PITWALLGP.COM / DRIVERS / Gabriel Bortoleto
DRIVER PROFILE // GABRIEL BORTOLETO
#5 // BOR
RACES
24
BEST FINISH
P6
AVG FINISH
14.3
TEAM
Audi
NUMBER
#5

OVERVIEW

Gabriel Bortoleto's first season in Formula One was an exercise in making something from very nearly nothing. Twenty-four races at Kick Sauber in 2025 -- the slowest car on the grid by most measures -- produced an average finish of 14.3, a best of sixth, and nineteen championship points. For context, the Sauber team scored a grand total of four points across the entire 2024 season. Bortoleto alone nearly quintupled that output.

The Brazilian arrived as the reigning Formula 2 champion, wearing the number 5 and carrying the quiet confidence of a driver who has won every junior category he entered on schedule. The rookie year at Kick Sauber was never meant to be about victories; it was about survival, learning, and occasionally embarrassing machinery that had no right to be in the points.

Now at Audi for 2026 -- the same team, different name, grander ambitions -- Bortoleto pairs with Hulkenberg in what the German manufacturer hopes will be the start of something serious. His nineteen points from 2025 may look modest in isolation. Relative to the car beneath him, they were an act of quiet defiance.

2025 RACE FINISH POSITIONS // BORTOLETO

SEASON BY SEASON

2025 was Bortoleto's only season in the dataset, and it divided itself into three distinct acts. The opening stretch -- rounds two through eight -- was brutal. Finishes of sixteenth, fourteenth, nineteenth, eighteenth, eighteenth, eighteenth, and eighteenth. A retirement at round two and another at round seven. Zero points. The Kick Sauber was simply not competitive, and Bortoleto could do little more than bring it home.
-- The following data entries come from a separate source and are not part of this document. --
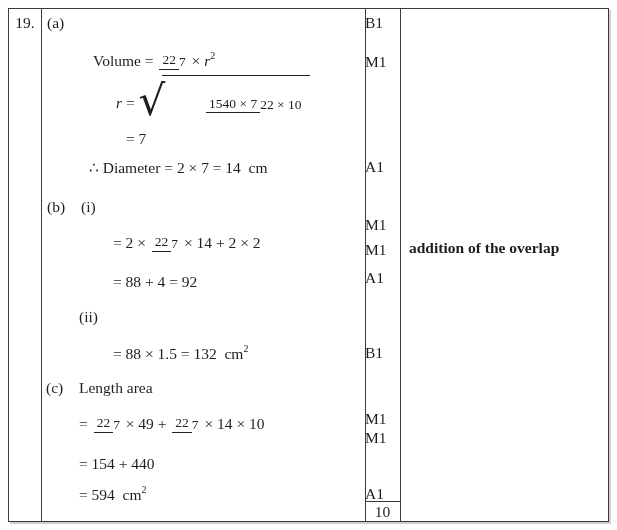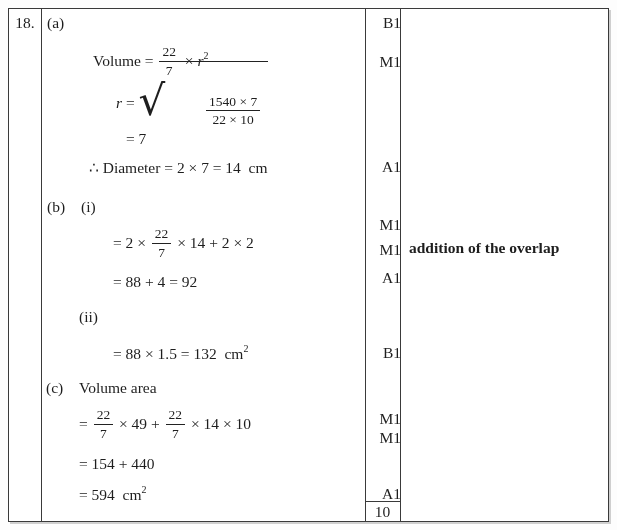--- a/index.html
+++ b/index.html
@@ -10,44 +10,44 @@
   .table{
     position:absolute;left:8px;top:8px;width:599px;height:512px;background:#fff;
     border:1.4px solid #3a3a3a;box-shadow:2px 2px 0 rgba(120,120,120,.35);
   }
   .vl{position:absolute;top:0;bottom:0;width:1.3px;background:#3a3a3a;}
   .t{position:absolute;white-space:pre;line-height:18px;}
   .row{position:absolute;display:flex;align-items:center;}
   .row > *{white-space:pre;}
   i{font-style:italic;}
   sup{font-size:10px;line-height:0;position:relative;top:-1px;}
-  .frac{display:inline-flex;flex-direction:column;align-items:center;
+  .frac{display:inline-flex;align-items:center;
         font-size:13.5px;line-height:1.12;margin:0 2px;text-align:center;}
   .frac .num{border-bottom:1.2px solid #222;padding:0 3px 1px;}
   .frac .den{padding-top:1px;}
   .sqrt{display:inline-flex;align-items:center;}
   .rad{font-size:42px;line-height:1;margin-right:-3px;transform:translateY(-2px);font-family:"DejaVu Serif",serif;}
-  .radicand{border-top:1.4px solid #222;padding:12px 6px 0 3px;}
+  .radicand{border-top:1.4px solid #222;padding:0 6px 0 3px;}
   .qnum{position:absolute;left:0;top:5px;width:32px;text-align:center;}
-  .mark{position:absolute;left:356px;width:36px;text-align:right;line-height:18px;}
+  .mark{position:absolute;left:356px;width:36px;text-align:left;line-height:18px;}
   .total-cell{position:absolute;left:356px;top:492px;width:35px;height:19px;
         border-top:1.3px solid #3a3a3a;display:flex;align-items:center;justify-content:center;}
   .comment{position:absolute;left:400px;top:230px;white-space:pre;font-weight:bold;}
 </style>
 </head>
 <body>
 
 <div class="canvas">
   <div class="table">
 
     <div class="vl" style="left:32px"></div>
     <div class="vl" style="left:356px"></div>
     <div class="vl" style="left:391px"></div>
 
-    <span class="qnum">18.</span>
+    <span class="qnum">19.</span>
 
     <span class="t" style="left:38px;top:5px">(a)</span>
 
     <div class="row" style="left:84px;top:36px;height:32px">
       <span>Volume = </span>
       <span class="frac"><span class="num">22</span><span class="den">7</span></span>
       <span> × </span>
       <span><i>r</i><sup>2</sup></span>
     </div>
 
@@ -74,21 +74,21 @@
       <span> × 14 + 2 × 2</span>
     </div>
 
     <span class="t" style="left:104px;top:264px">= 88 + 4 = 92</span>
 
     <span class="t" style="left:70px;top:299px">(ii)</span>
 
     <span class="t" style="left:104px;top:336px"><span>= 88 × 1.5 = 132  cm</span><sup>2</sup></span>
 
     <span class="t" style="left:37px;top:370px">(c)</span>
-    <span class="t" style="left:70px;top:370px">Volume area</span>
+    <span class="t" style="left:70px;top:370px">Length area</span>
 
     <div class="row" style="left:70px;top:399px;height:32px">
       <span>= </span>
       <span class="frac"><span class="num">22</span><span class="den">7</span></span>
       <span> × 49 + </span>
       <span class="frac"><span class="num">22</span><span class="den">7</span></span>
       <span> × 14 × 10</span>
     </div>
 
     <span class="t" style="left:70px;top:446px">= 154 + 440</span>

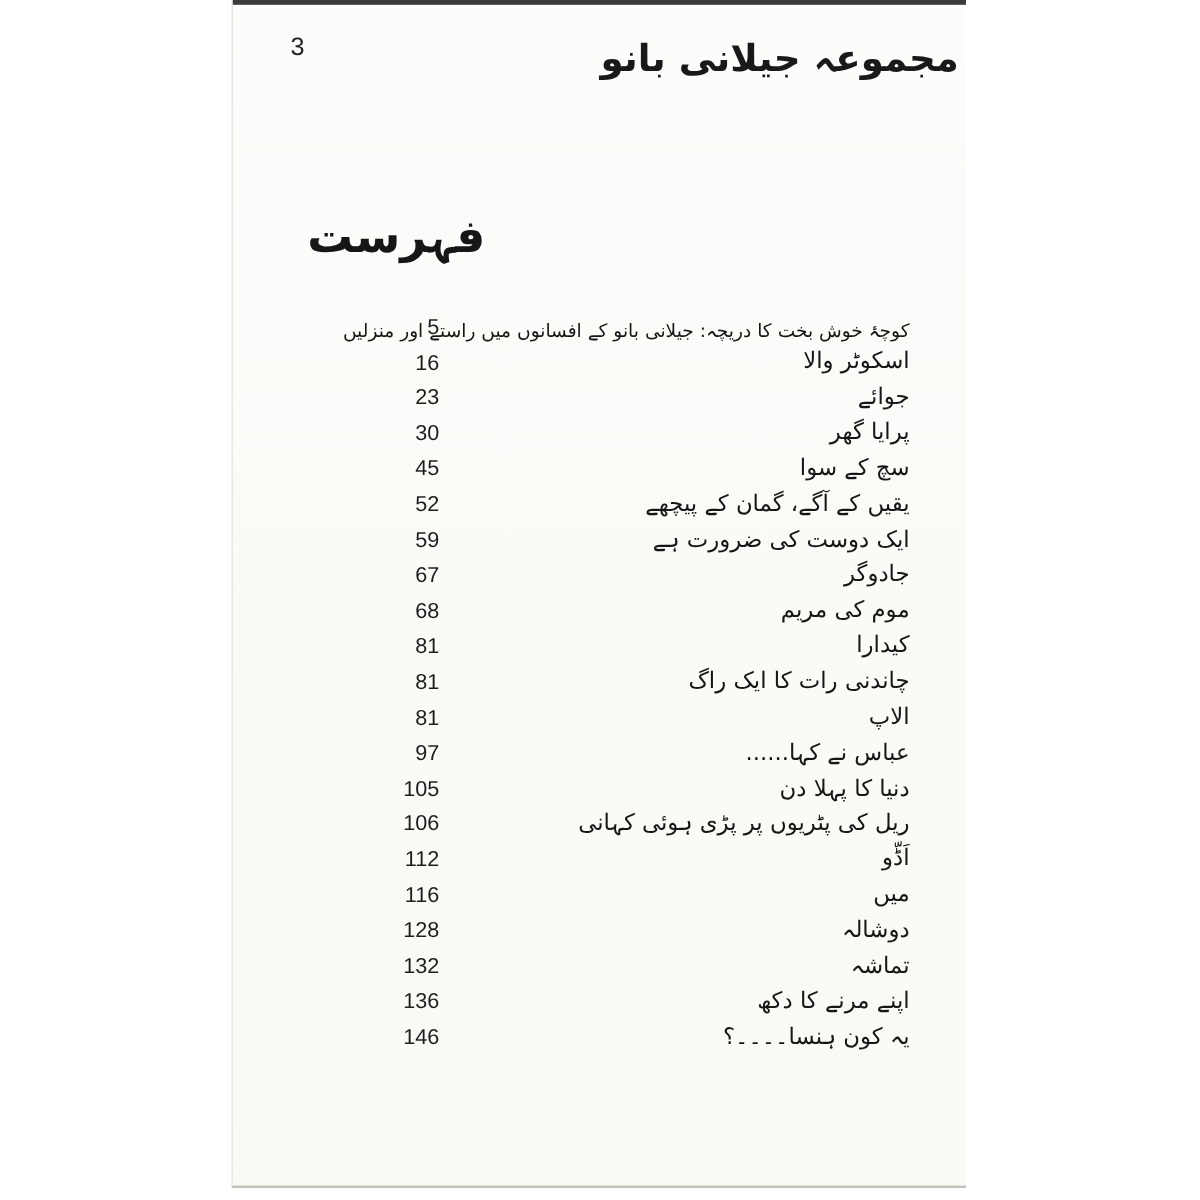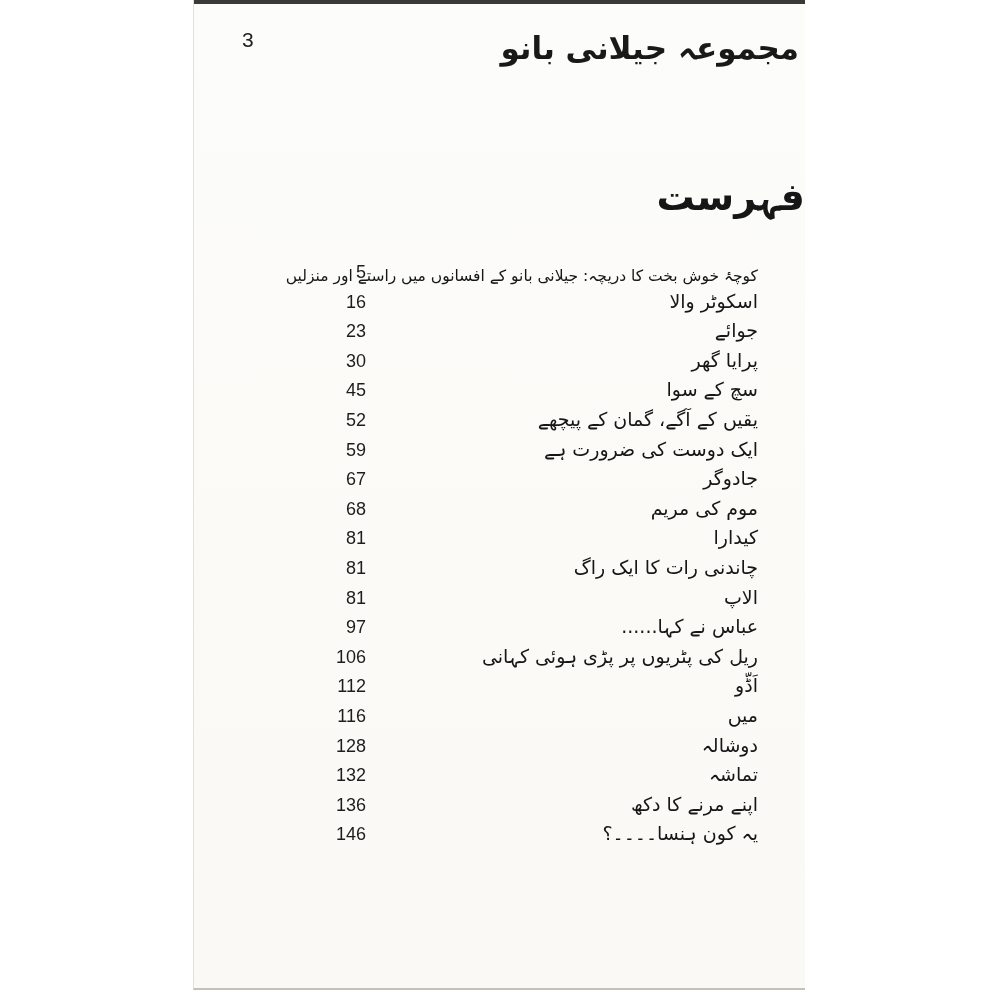--- a/index.html
+++ b/index.html
@@ -54,21 +54,21 @@
     font-size: 31px;
     font-weight: 600;
     white-space: nowrap;
     color: #191919;
   }
   .toc-title {
     position: absolute;
     top: 175px;
     left: 0;
     width: 100%;
-    text-align: right;
+    text-align: left;
     padding-left: 62px;
     box-sizing: border-box;
     direction: rtl;
     font-size: 38px;
     font-weight: 700;
     color: #161616;
   }
   .toc {
     position: absolute;
     top: 259px;
@@ -159,20 +159,24 @@
         </div>
         <div class="toc-row">
           <span class="num">81</span>
           <span class="ttl">الاپ</span>
         </div>
         <div class="toc-row">
           <span class="num">97</span>
           <span class="ttl">عباس نے کہا......</span>
         </div>
         <div class="toc-row">
+          <span class="num">105</span>
+          <span class="ttl">دنیا کا پہلا دن</span>
+        </div>
+        <div class="toc-row">
           <span class="num">106</span>
           <span class="ttl">ریل کی پٹریوں پر پڑی ہوئی کہانی</span>
         </div>
         <div class="toc-row">
           <span class="num">112</span>
           <span class="ttl">اَڈّو</span>
         </div>
         <div class="toc-row">
           <span class="num">116</span>
           <span class="ttl">میں</span>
Act two began at round twelve, where an eighth-place finish broke the points duck. A ninth at round fourteen and then the season highlight -- sixth at round fifteen -- demonstrated that when conditions shuffled the deck, Bortoleto was ready to capitalize. An eighth at round seventeen confirmed the trend. Eighteen of his nineteen points came in this middle section.

Act three was the regression: the car's development stalled while rivals improved, and the final stretch produced a mix of retirements and lower-midfield finishes, with a tenth at round twenty-one the sole bright spot. Five retirements across the season -- an unusually high rate -- suggest reliability issues as much as driver error.

2026 brings the Audi rebrand and fresh investment. Two races in, the new era is underway. Bortoleto's 2025 established the baseline. The question now is whether Audi's resources can lift the ceiling.

2025 CHAMPIONSHIP POINTS // BORTOLETO vs TEAMMATE & RIVALS

DRIVING STYLE

Bortoleto's compound splits tell the story of a team that ran conservative strategies: 625 laps on mediums, 567 on hards, 150 on softs, and 59 on intermediates. The medium-first approach is typical of backmarker teams that cannot afford the risk of soft-tyre degradation dropping them even further down the order.

The grid-to-finish comparison is where Bortoleto separates himself from the car. His average grid of 14.2 against an average finish of 14.3 seems unremarkable -- essentially holding position. But consider that the Kick Sauber was frequently the slowest car in qualifying trim, meaning that a fourteenth on the grid was already an overperformance. Holding that position across a race distance, against cars with genuine pace advantages, is an achievement the raw numbers obscure.

The scatter chart reveals the characteristic Sauber pattern: a floor around seventeenth to nineteenth place, with occasional spikes upward into the points when circumstances permitted. The difference between Bortoleto and the car was most visible at rounds twelve, fourteen, fifteen, and seventeen, where he dragged the Sauber to eighth or better -- finishes that had no business being on the team's result sheet.

Bortoleto's defining trait is patience. He doesn't burn his tyres early, doesn't crash trying to make up positions he cannot hold, and waits for attrition or chaos to create opportunities. It is the style of a driver who learned, in his very first season, that the race is long and the car is slow -- and that you can work with one of those problems if you accept the other.